WHAT YOU NEED TO DO -
Could you retype exactly the lines below between the one holding "color: #000000 ->" and the one holding "text: 68 ->", inclusive, leaving out any pictures?

PROVIDED DATA -
================

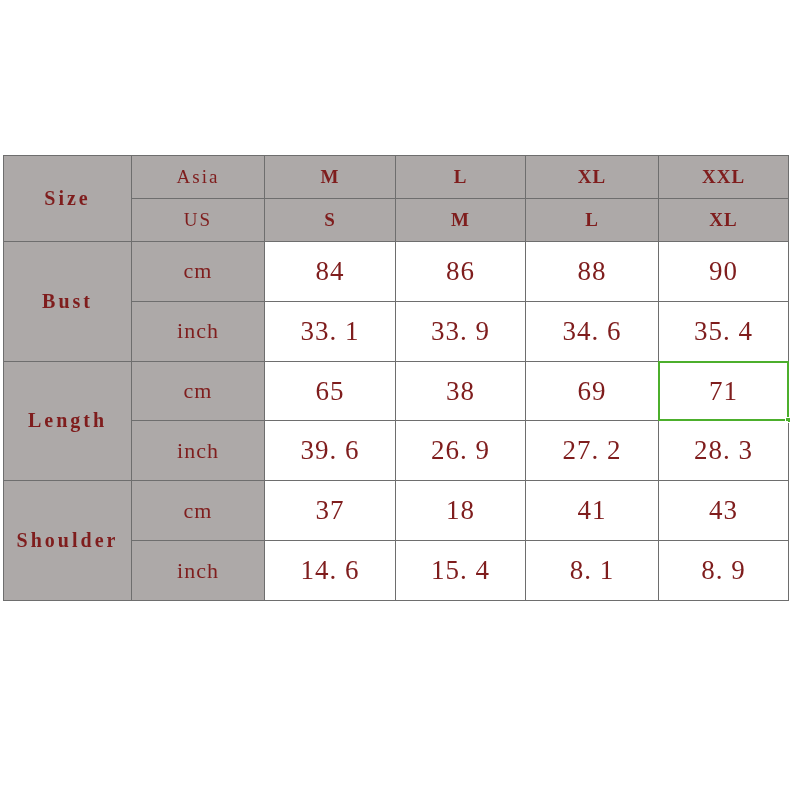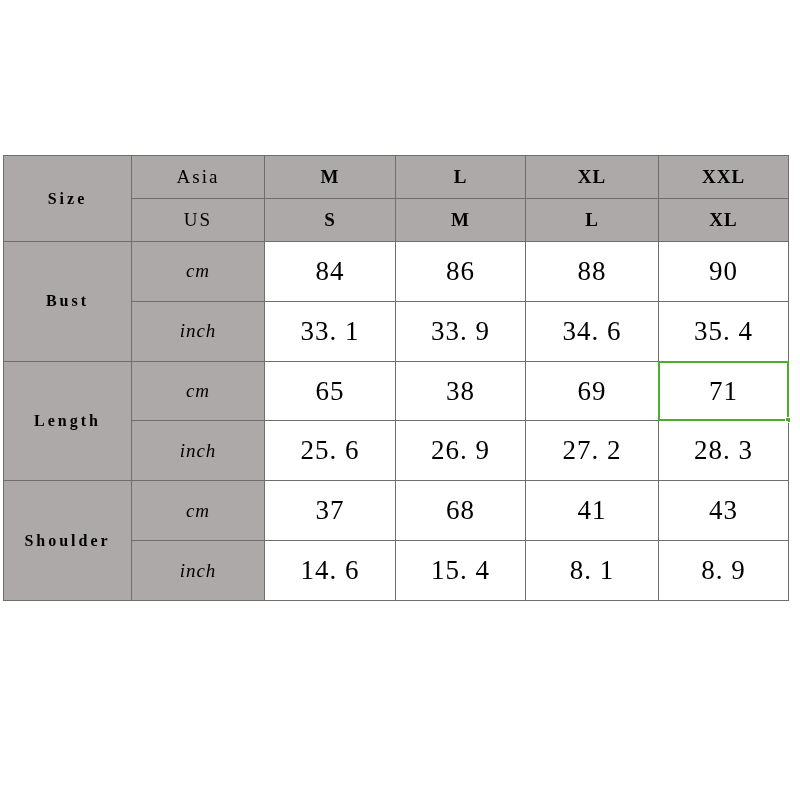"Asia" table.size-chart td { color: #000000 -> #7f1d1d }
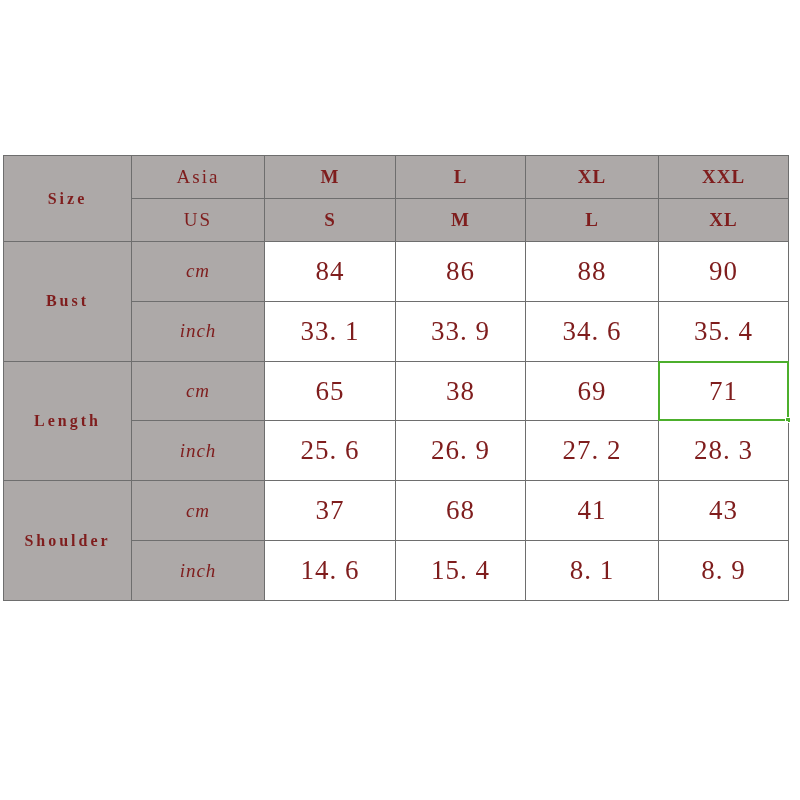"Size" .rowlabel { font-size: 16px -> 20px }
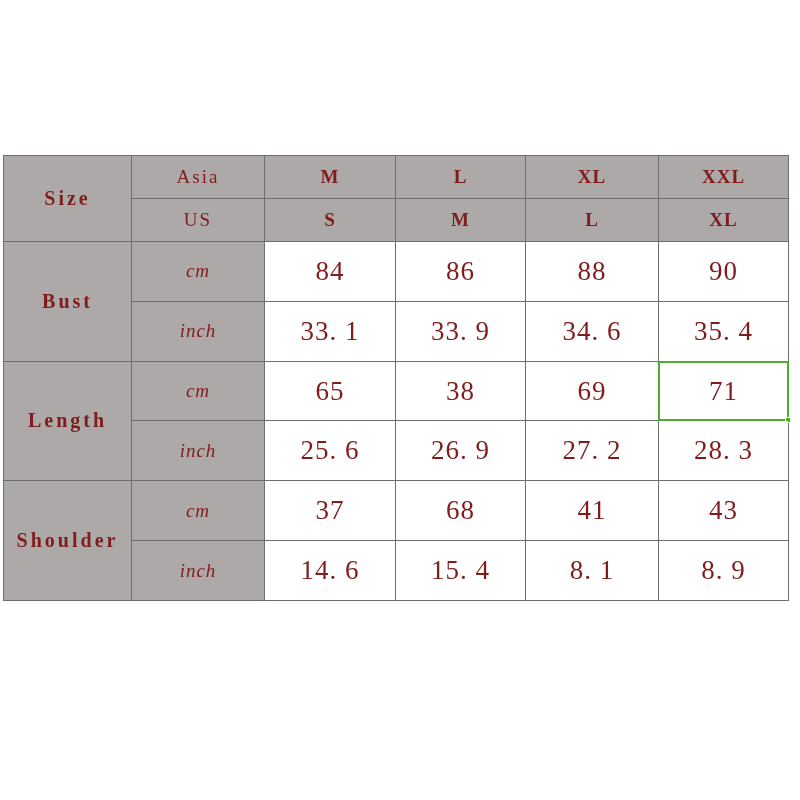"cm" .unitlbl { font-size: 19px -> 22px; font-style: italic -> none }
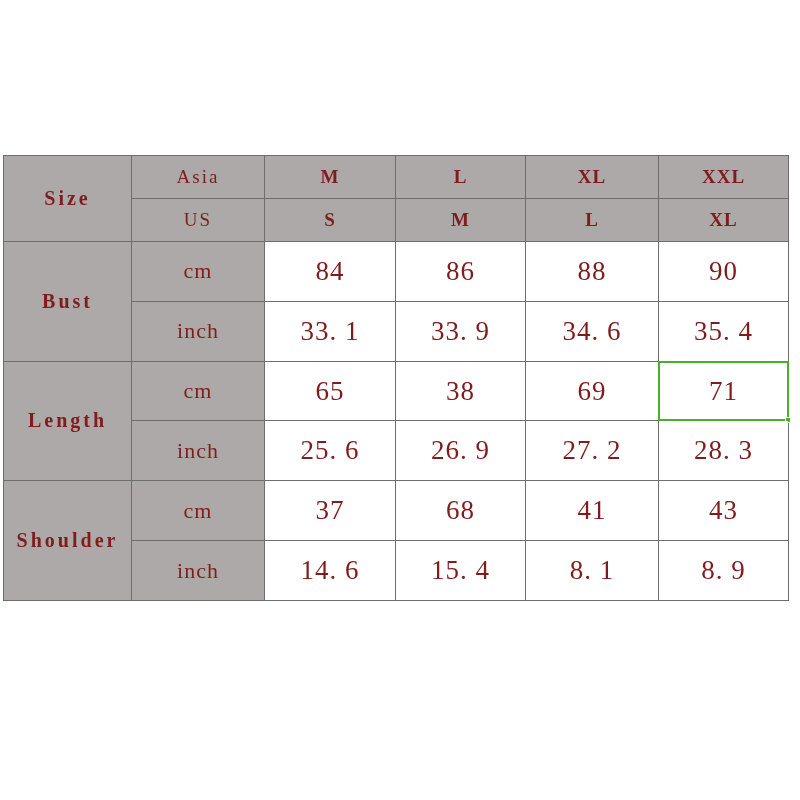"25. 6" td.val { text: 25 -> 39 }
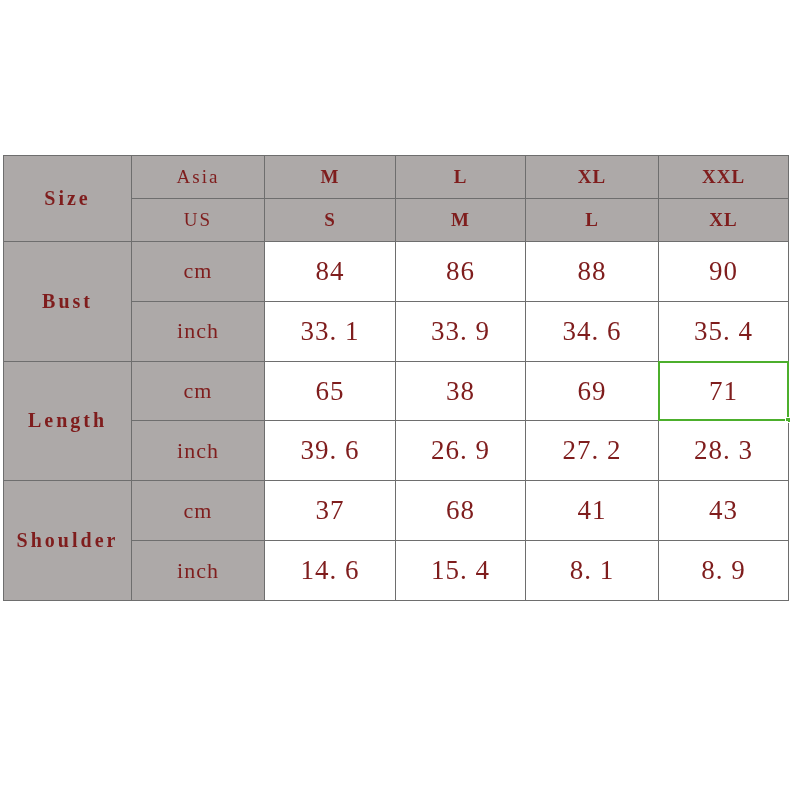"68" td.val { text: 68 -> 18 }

================

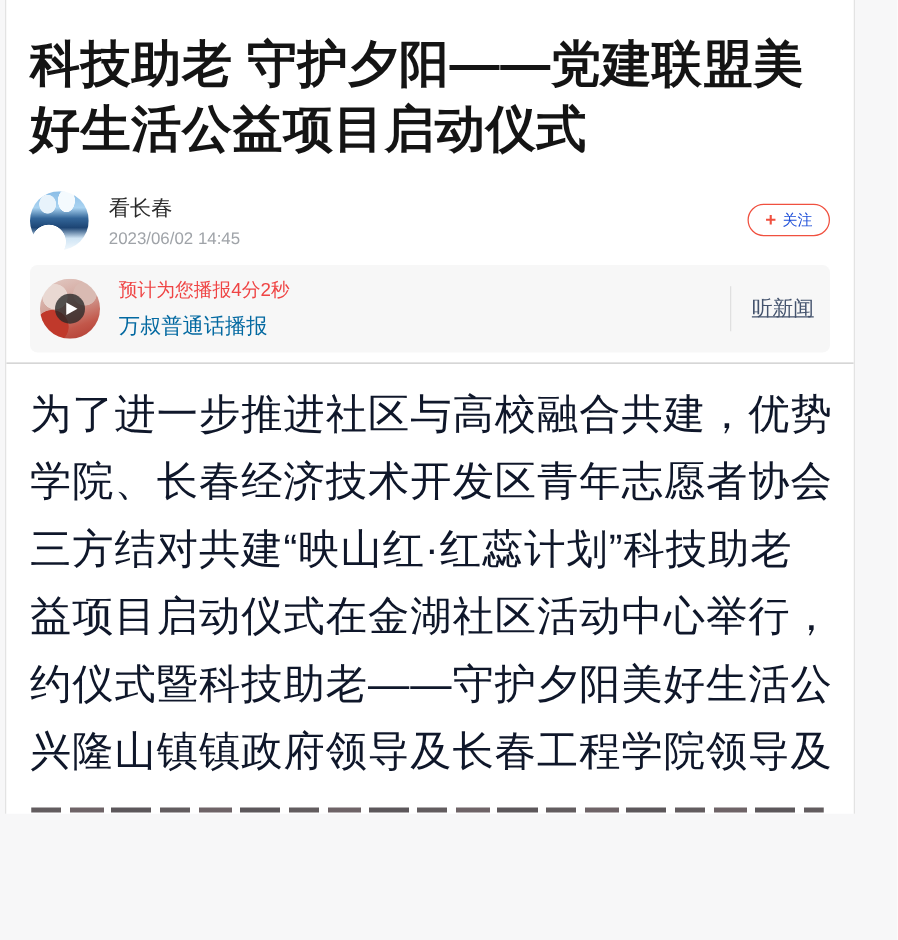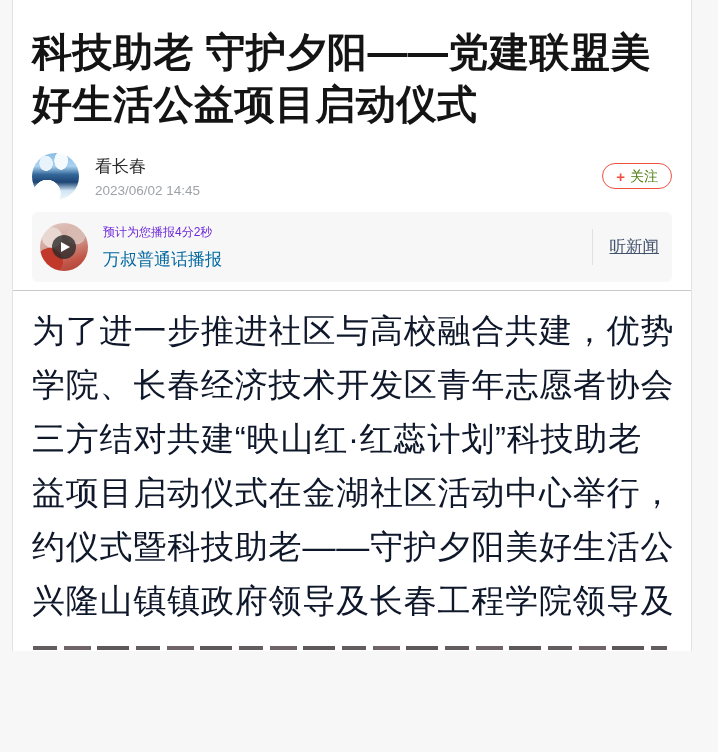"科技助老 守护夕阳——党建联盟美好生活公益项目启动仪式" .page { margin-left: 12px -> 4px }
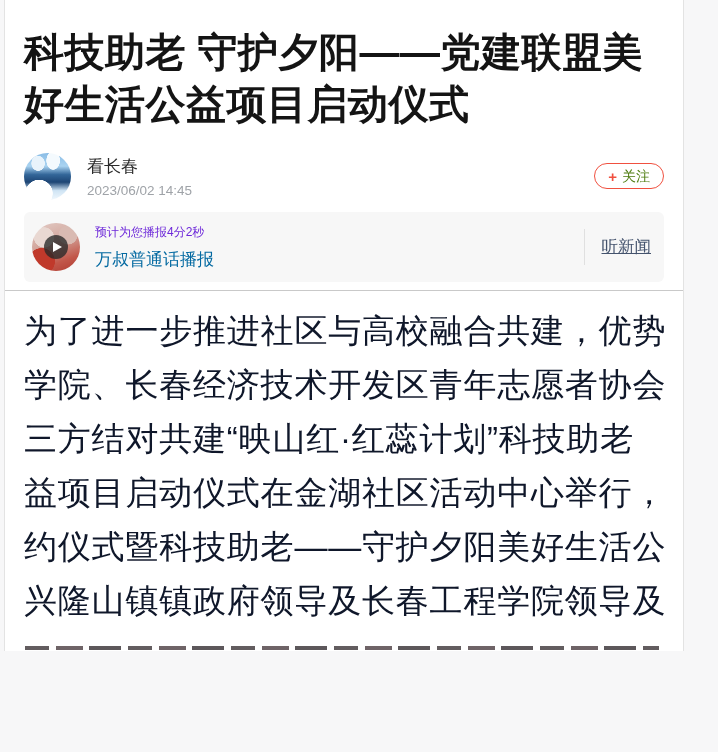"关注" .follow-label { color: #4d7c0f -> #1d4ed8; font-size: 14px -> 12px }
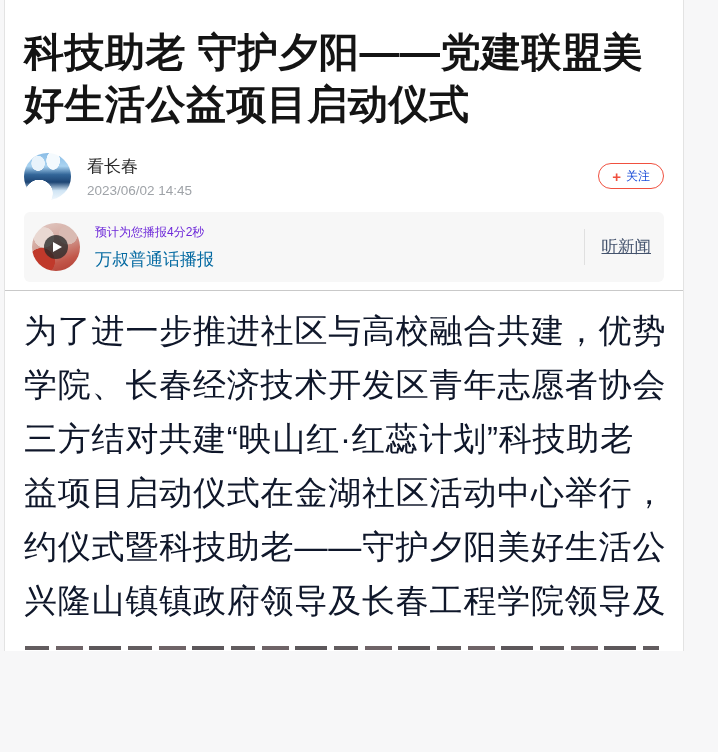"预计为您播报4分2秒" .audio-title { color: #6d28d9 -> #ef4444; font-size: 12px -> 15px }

================

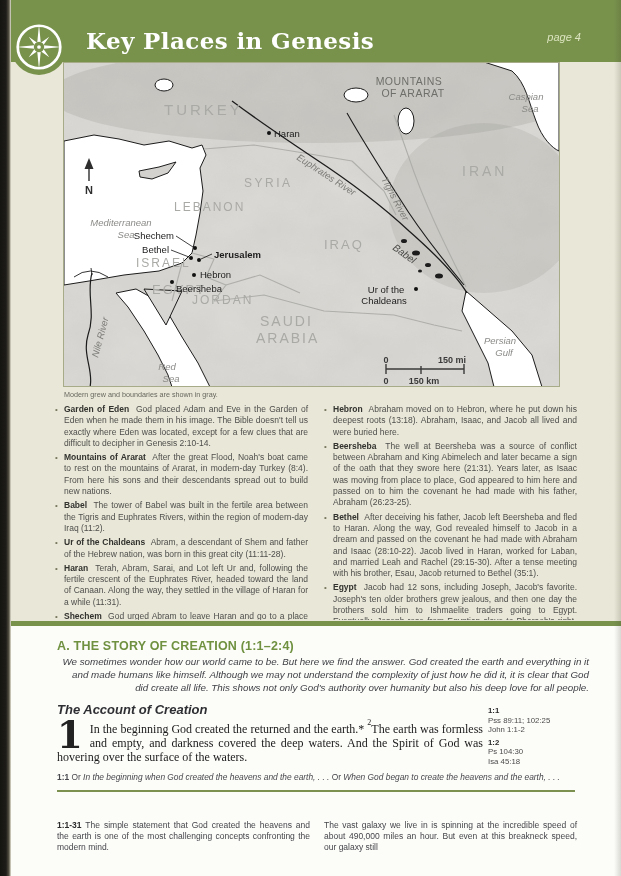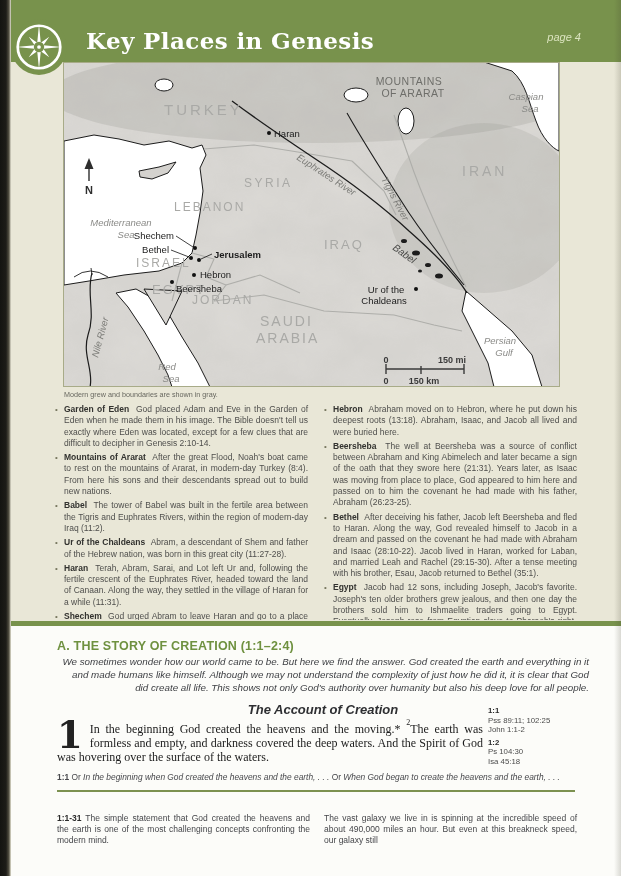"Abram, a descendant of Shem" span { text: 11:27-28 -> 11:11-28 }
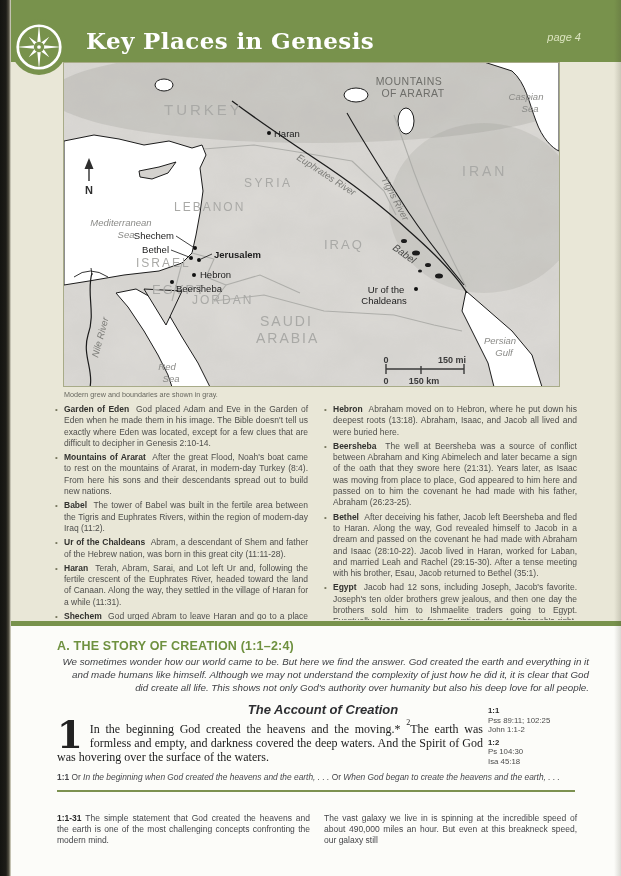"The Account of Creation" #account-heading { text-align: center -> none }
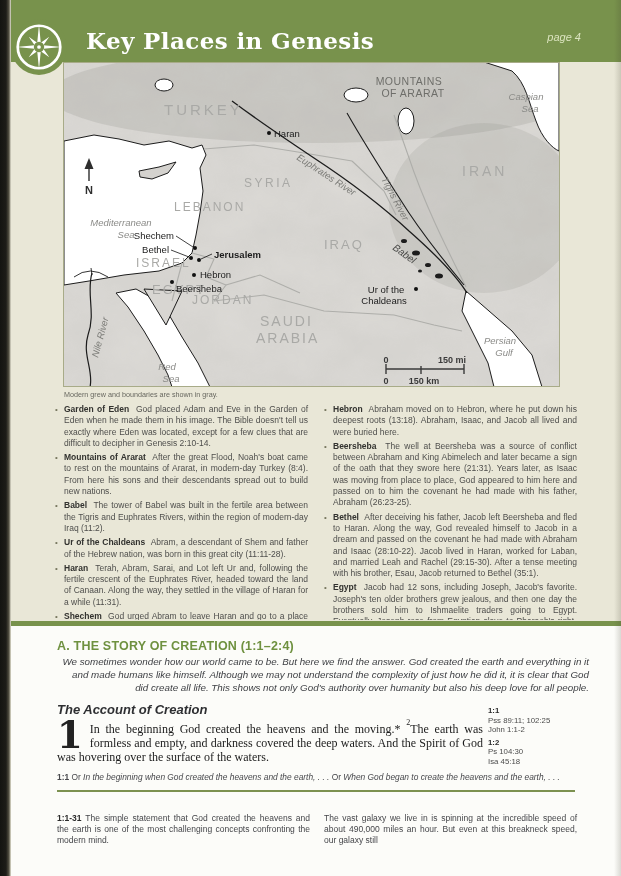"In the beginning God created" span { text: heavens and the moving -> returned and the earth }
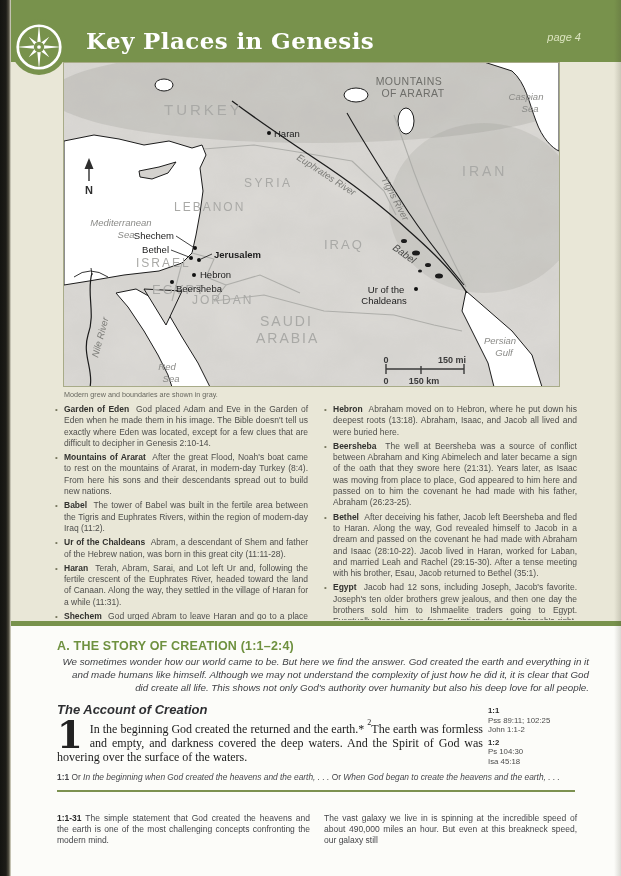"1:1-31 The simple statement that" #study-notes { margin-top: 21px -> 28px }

================

THE ANSWER -
"Asia" table.size-chart td { color: #000000 -> #7f1d1d }
"Size" .rowlabel { font-size: 16px -> 20px }
"cm" .unitlbl { font-size: 19px -> 22px; font-style: italic -> none }
"25. 6" td.val { text: 25 -> 39 }
"68" td.val { text: 68 -> 18 }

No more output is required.